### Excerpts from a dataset
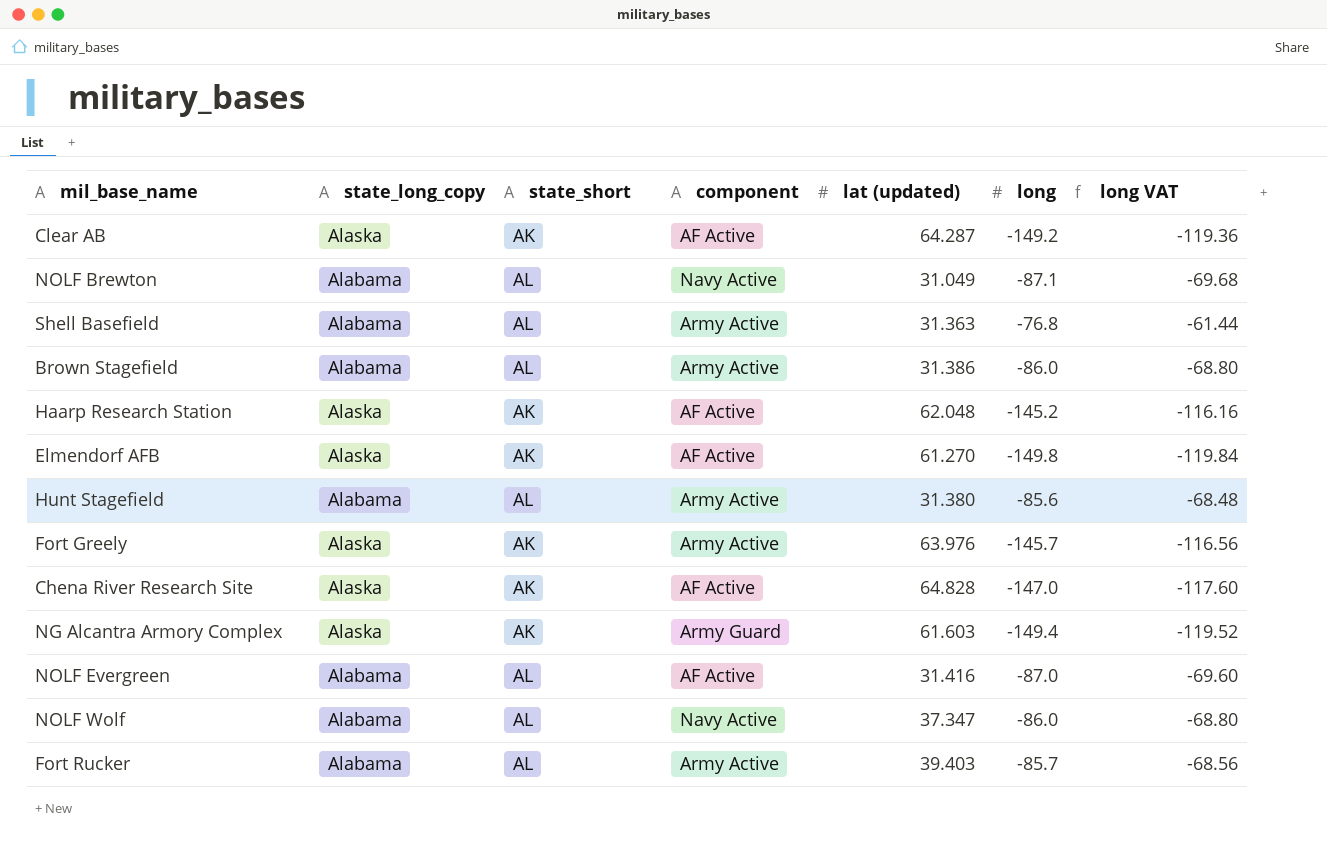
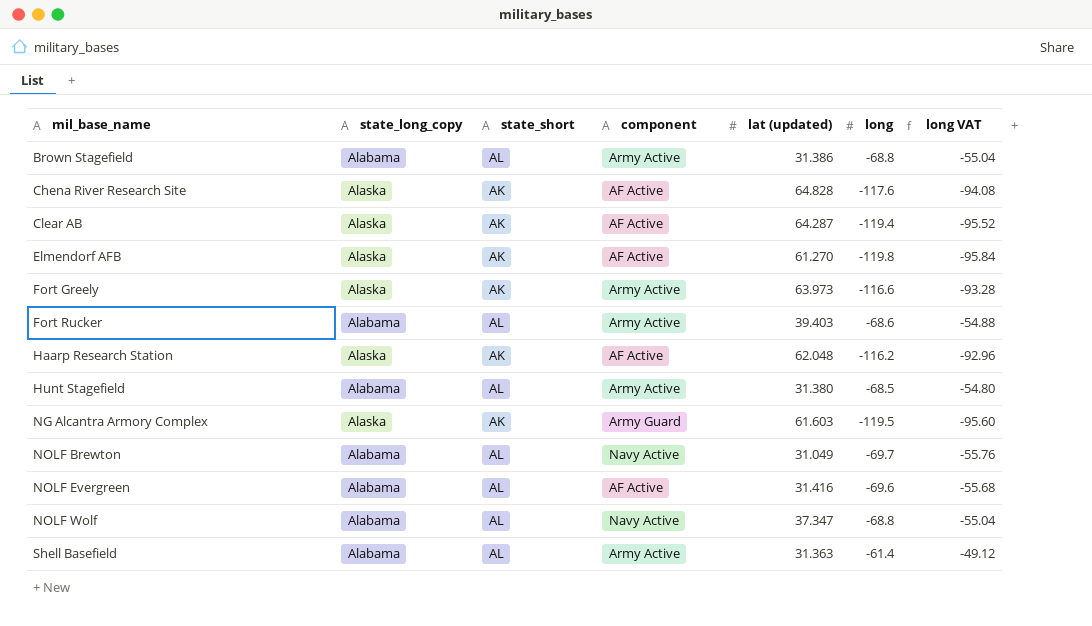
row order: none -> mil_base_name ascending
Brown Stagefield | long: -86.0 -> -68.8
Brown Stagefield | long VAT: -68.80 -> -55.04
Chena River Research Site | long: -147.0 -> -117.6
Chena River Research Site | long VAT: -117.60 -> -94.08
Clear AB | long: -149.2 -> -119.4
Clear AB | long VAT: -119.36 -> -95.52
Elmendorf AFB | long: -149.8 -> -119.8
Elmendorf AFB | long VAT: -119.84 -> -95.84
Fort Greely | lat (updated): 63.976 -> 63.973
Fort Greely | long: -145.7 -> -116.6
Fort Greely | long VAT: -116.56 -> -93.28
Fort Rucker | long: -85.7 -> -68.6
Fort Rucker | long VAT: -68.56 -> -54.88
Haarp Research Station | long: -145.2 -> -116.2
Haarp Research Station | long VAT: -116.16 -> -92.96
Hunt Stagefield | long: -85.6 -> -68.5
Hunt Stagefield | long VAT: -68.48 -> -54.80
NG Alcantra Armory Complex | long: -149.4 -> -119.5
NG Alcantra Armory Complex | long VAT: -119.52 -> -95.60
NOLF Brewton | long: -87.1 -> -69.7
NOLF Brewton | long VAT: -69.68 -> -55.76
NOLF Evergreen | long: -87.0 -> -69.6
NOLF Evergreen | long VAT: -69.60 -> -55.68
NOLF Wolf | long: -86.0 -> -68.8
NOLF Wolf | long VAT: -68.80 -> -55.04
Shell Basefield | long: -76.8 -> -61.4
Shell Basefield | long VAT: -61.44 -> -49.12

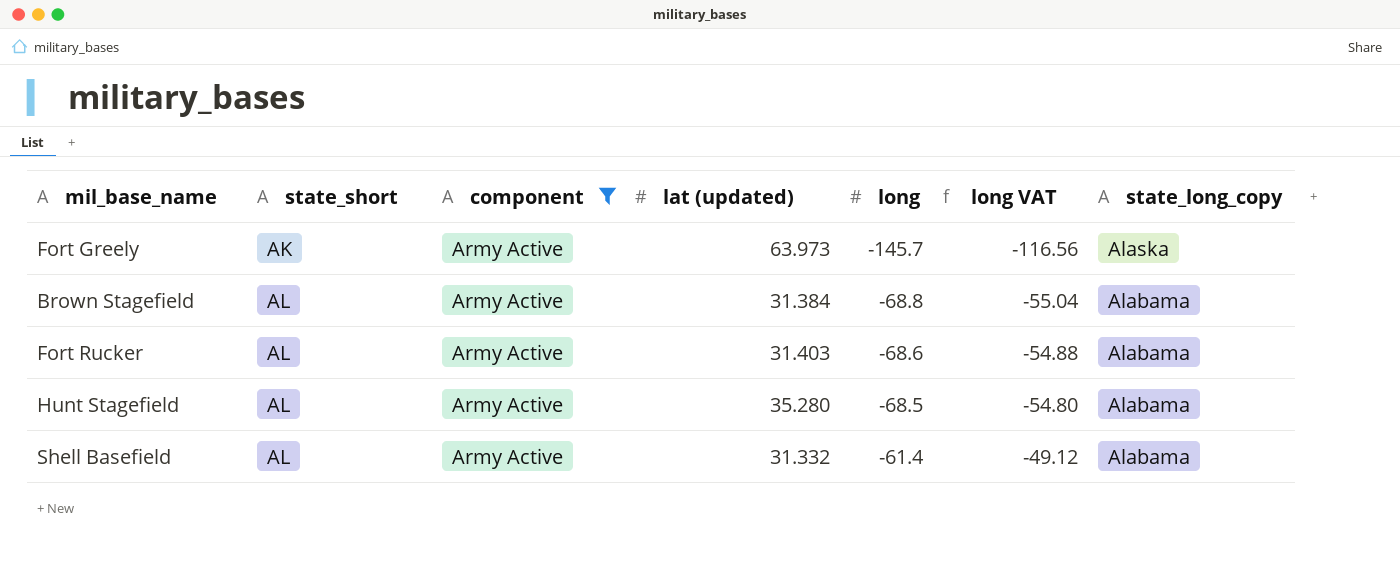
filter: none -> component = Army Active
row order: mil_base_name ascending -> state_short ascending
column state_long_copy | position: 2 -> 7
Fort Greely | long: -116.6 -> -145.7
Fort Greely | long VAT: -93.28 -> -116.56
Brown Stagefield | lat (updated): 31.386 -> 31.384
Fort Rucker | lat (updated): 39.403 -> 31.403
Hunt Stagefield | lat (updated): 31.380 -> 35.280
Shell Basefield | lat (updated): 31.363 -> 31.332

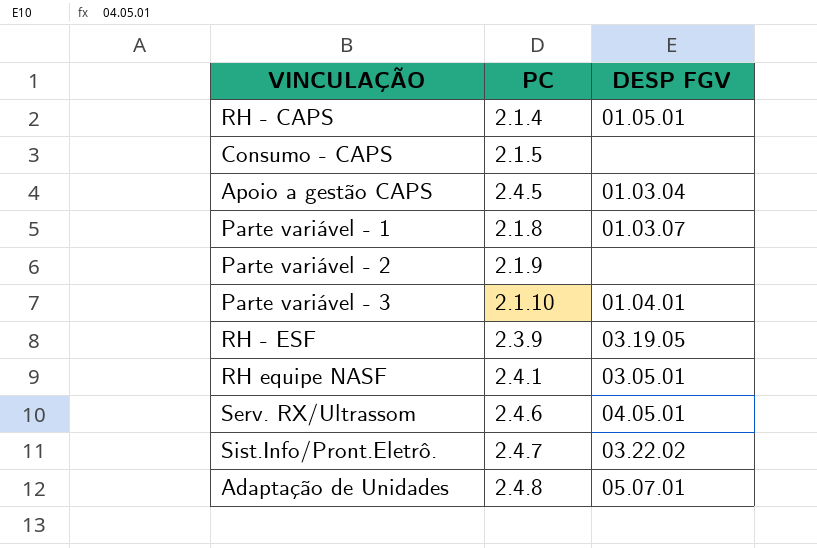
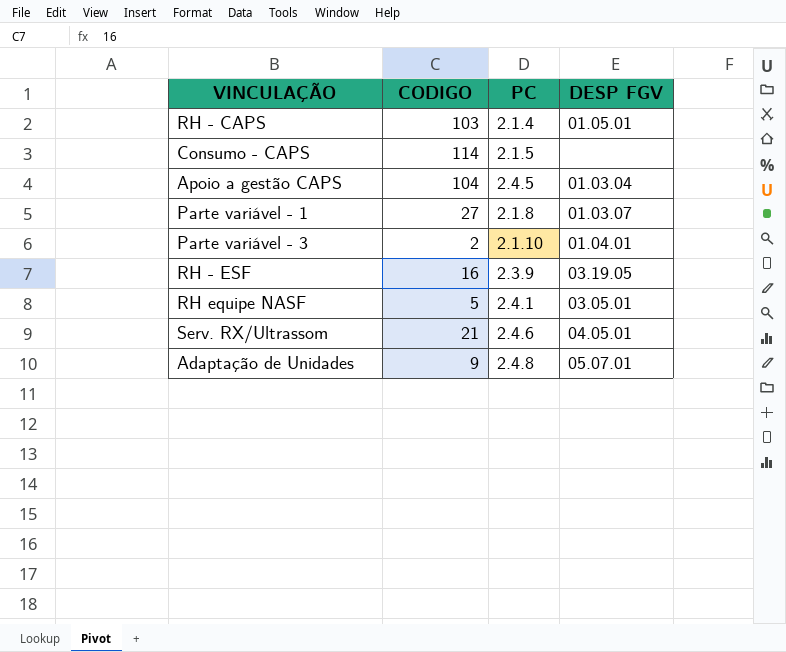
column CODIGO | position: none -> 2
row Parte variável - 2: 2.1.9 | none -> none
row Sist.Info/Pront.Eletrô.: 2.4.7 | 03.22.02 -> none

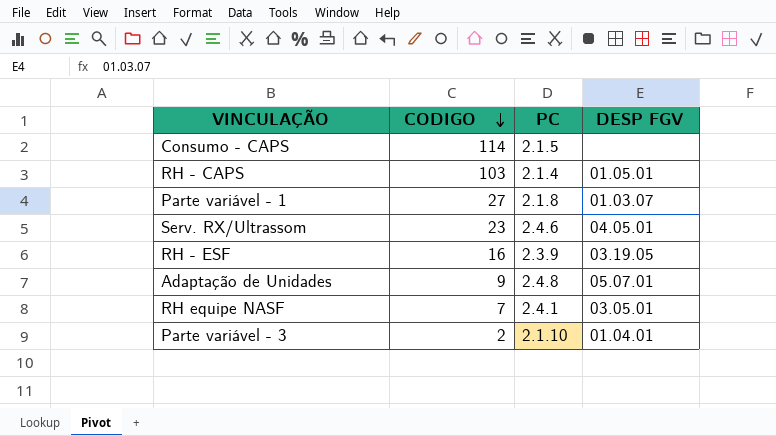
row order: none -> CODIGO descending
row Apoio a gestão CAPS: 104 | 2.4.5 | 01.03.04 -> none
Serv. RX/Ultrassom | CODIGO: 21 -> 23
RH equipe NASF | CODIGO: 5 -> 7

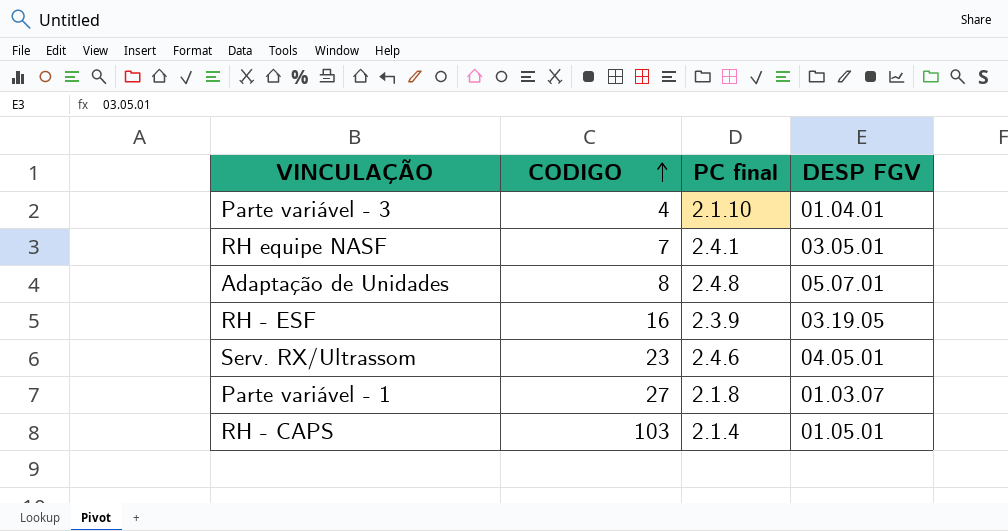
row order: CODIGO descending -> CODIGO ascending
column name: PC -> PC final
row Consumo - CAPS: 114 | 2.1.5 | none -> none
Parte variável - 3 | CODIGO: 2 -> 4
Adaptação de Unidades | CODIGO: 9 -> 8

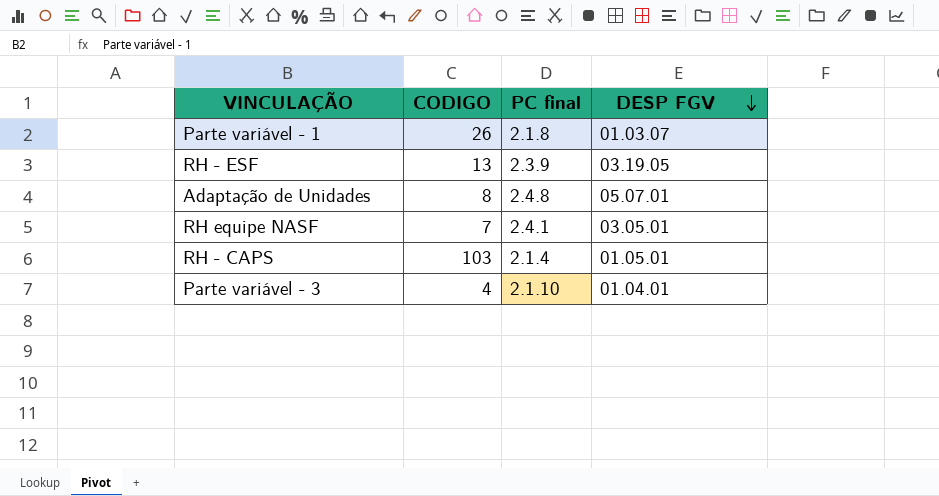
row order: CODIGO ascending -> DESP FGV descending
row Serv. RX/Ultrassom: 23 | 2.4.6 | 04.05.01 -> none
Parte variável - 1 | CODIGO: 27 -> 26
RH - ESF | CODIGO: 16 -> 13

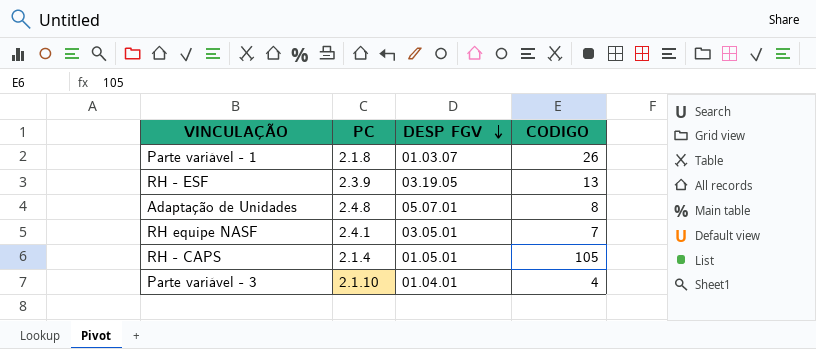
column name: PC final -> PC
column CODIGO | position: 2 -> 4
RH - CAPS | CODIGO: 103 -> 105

### WHAT THE EXERCISE ASKS
Collect from the data above every line that includes "Rucker".

### RESPONSE TO THIS EXERCISE
Fort Rucker | long: -85.7 -> -68.6
Fort Rucker | long VAT: -68.56 -> -54.88
Fort Rucker | lat (updated): 39.403 -> 31.403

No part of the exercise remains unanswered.